Il fronça les sourcils.

« Si tu cueilles un fruit trop tôt, il n'est pas assez mûr et n'a pas de saveur, mais si tu le cueilles trop tard, il s'abîme. Et si vraiment tu tardes ... il pourrit. Toi, tu es trop mûr. »

« Est-ce étonnant ? »

« Non, » répliqua-t-elle doucement. « Mais c'est dommage. Lily était une fleur si parfaite. J'aurais espéré que son fils le soit tout autant. Hélas les malheurs du monde sont tombés sur tes épaules bien trop tôt... »

« J'ai l'habitude maintenant. » Il but une gorgée de son thé. « Vous faites quoi maintenant que vous n'êtes plus ni professeure ni directrice ? »

Elle sourit.

« Je vis de mes potions et de mes fleurs. Je tiens une petite boutique dans le village non loin d'ici. Et toi ? »

« J'ai suffisamment d'argent et de rentes pour vivre sans avoir à travailler. A part les affaires publiques, je ne fais que m'occuper d'animaux et de créatures magiques. Je préfère leur compagnie à celle des sorciers... »

« Tu gères une réserve ? »

Il hocha la tête.

« Sur un de mes domaines, oui. Pour le reste, je ne fais rien. Il n'y a rien à faire de toute façon. »

« Tu te trompes. »

Il la regarda avec un sourcil relevé. Elle toussa et se racla difficilement la gorge avant de poursuivre.

« Il y a tant de choses à faire dans la vie, Harry. Chaque chose, chaque être vivant, chaque son, chaque couleur, chaque aspect de la vie, d'une manière ou d'une autre, vaut la peine qu'on y prête attention.
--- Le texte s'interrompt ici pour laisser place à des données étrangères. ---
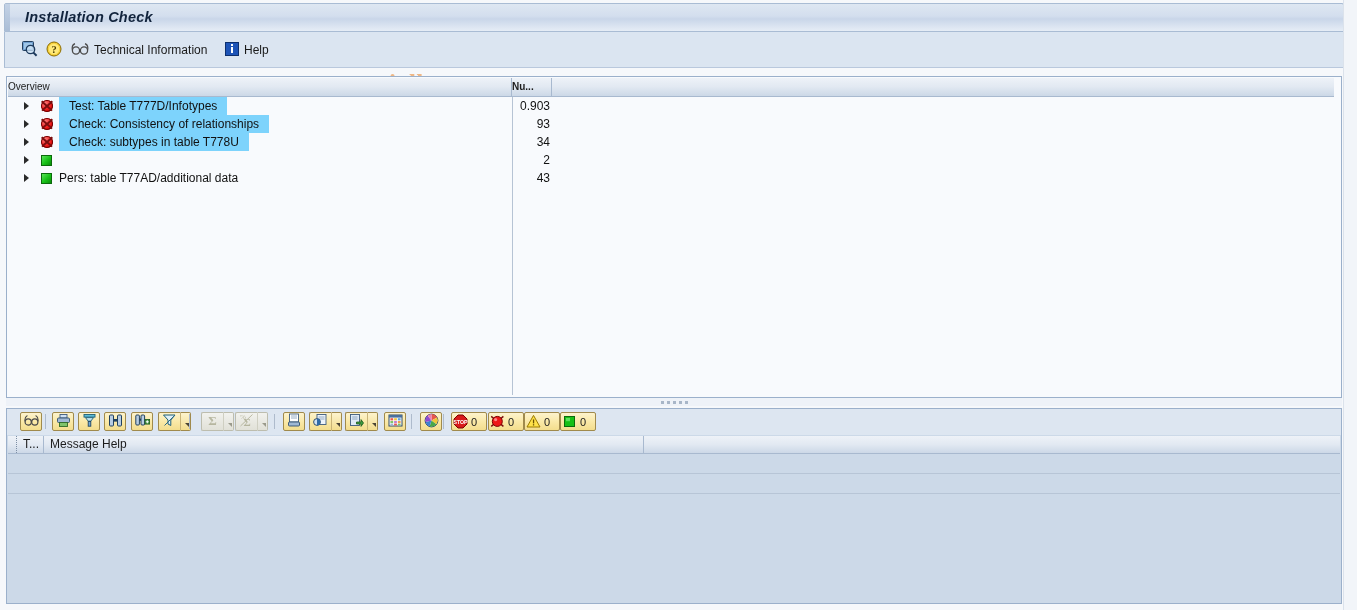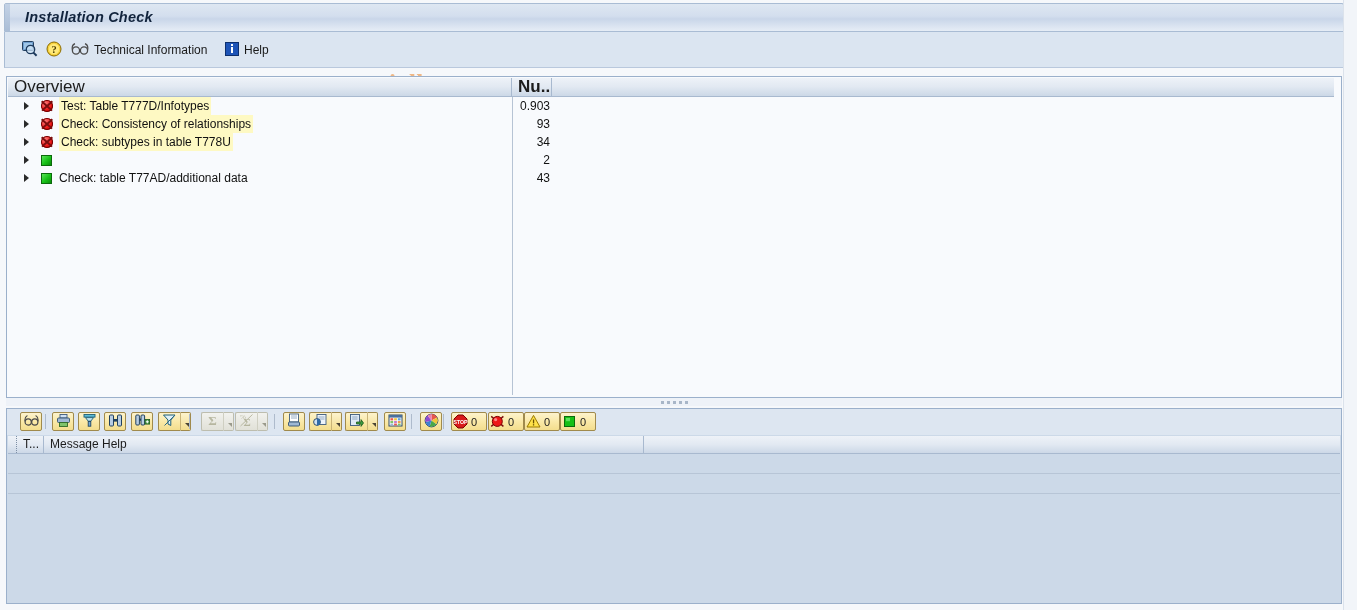"Overview" .th { font-size: 17px -> 10px; padding-left: 6px -> none }
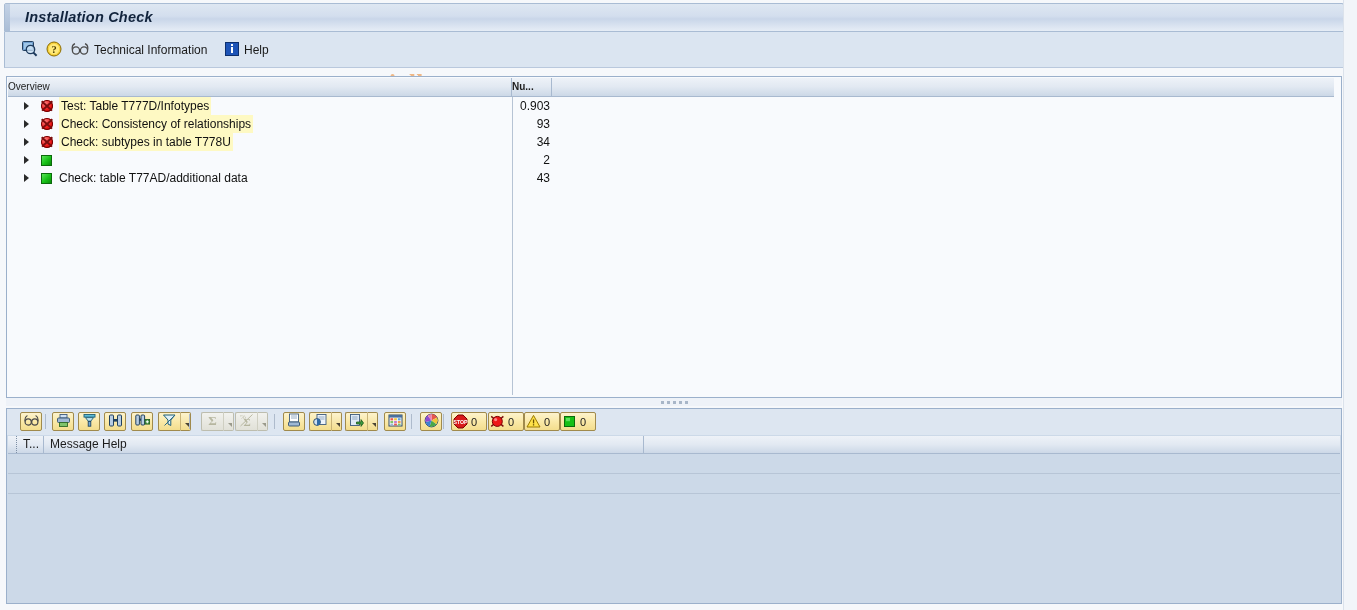"Test: Table T777D/Infotypes" .trow .label.hl { background: #fef9c3 -> #7dd3fc; padding: 0 2px -> 0 10px }
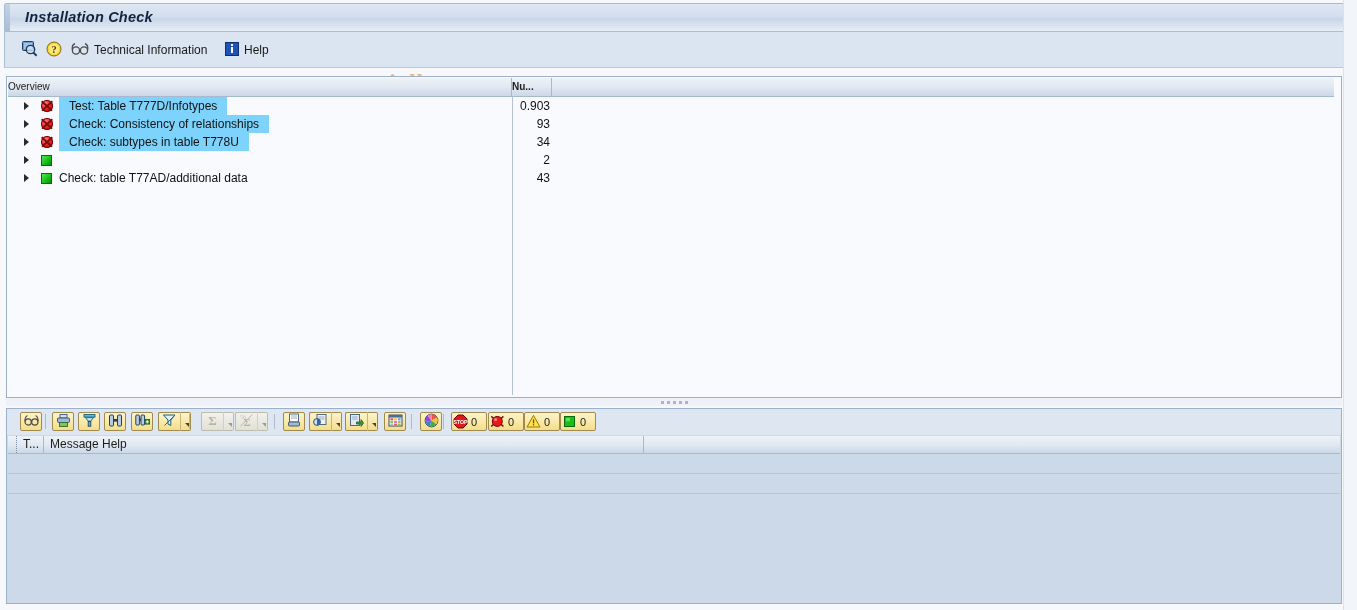"Check: table T77AD/additional data" div.label { text: Check -> Pers }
Malgré ces injustices qui nous ont peut-être trop malmenés par le passé, la vie mérite d'être vécue, Harry. »

« Je n'en vois pas l'intérêt. Je survis juste pour m'occuper de mes protégés en attendant que la mort daigne me faucher. »

« Ne sois pas si pressé de mourir. »

« J'ai envisagé toute ma vie que le jour présent était peut-être le dernier. Et cela fait un moment que je ne fais plus la différence d'un jour à l'autre. Ils se ressemblent tous... »

Severine Snape observa l'homme brisé qu'elle avait sous les yeux. La guerre qui lui avait arraché sa meilleure amie lui avait détruit l'enfance et arraché sa naïveté et son regard éclatant. Il n'était plus que tristesse et amertume. Même elle ne l'était pas autant, cherchant la beauté de la vie partout où elle pouvait poser son regard.

Elle posa alors la main sur l'avant-bras droit du Gryffondor et le serra doucement, réconfortante.

« Alors laisse-moi te montrer. Laisse-moi te prouver qu'il y a des choses qui en vaillent la peine. »

Harry la regarda un instant, silencieux, avant de finalement hocher la tête.

« D'accord. »

Ainsi, Severine montra au fils de la femme qu'elle avait longtemps considéré comme une sœur les joies de la vie et les plaisirs de l'existence. Elle prit peu à peu la place d'un parent dans son cœur. Tout ce qui manquait en réalité au Gryffondor pour commencer enfin à vivre et à mordre la vie à pleine dent.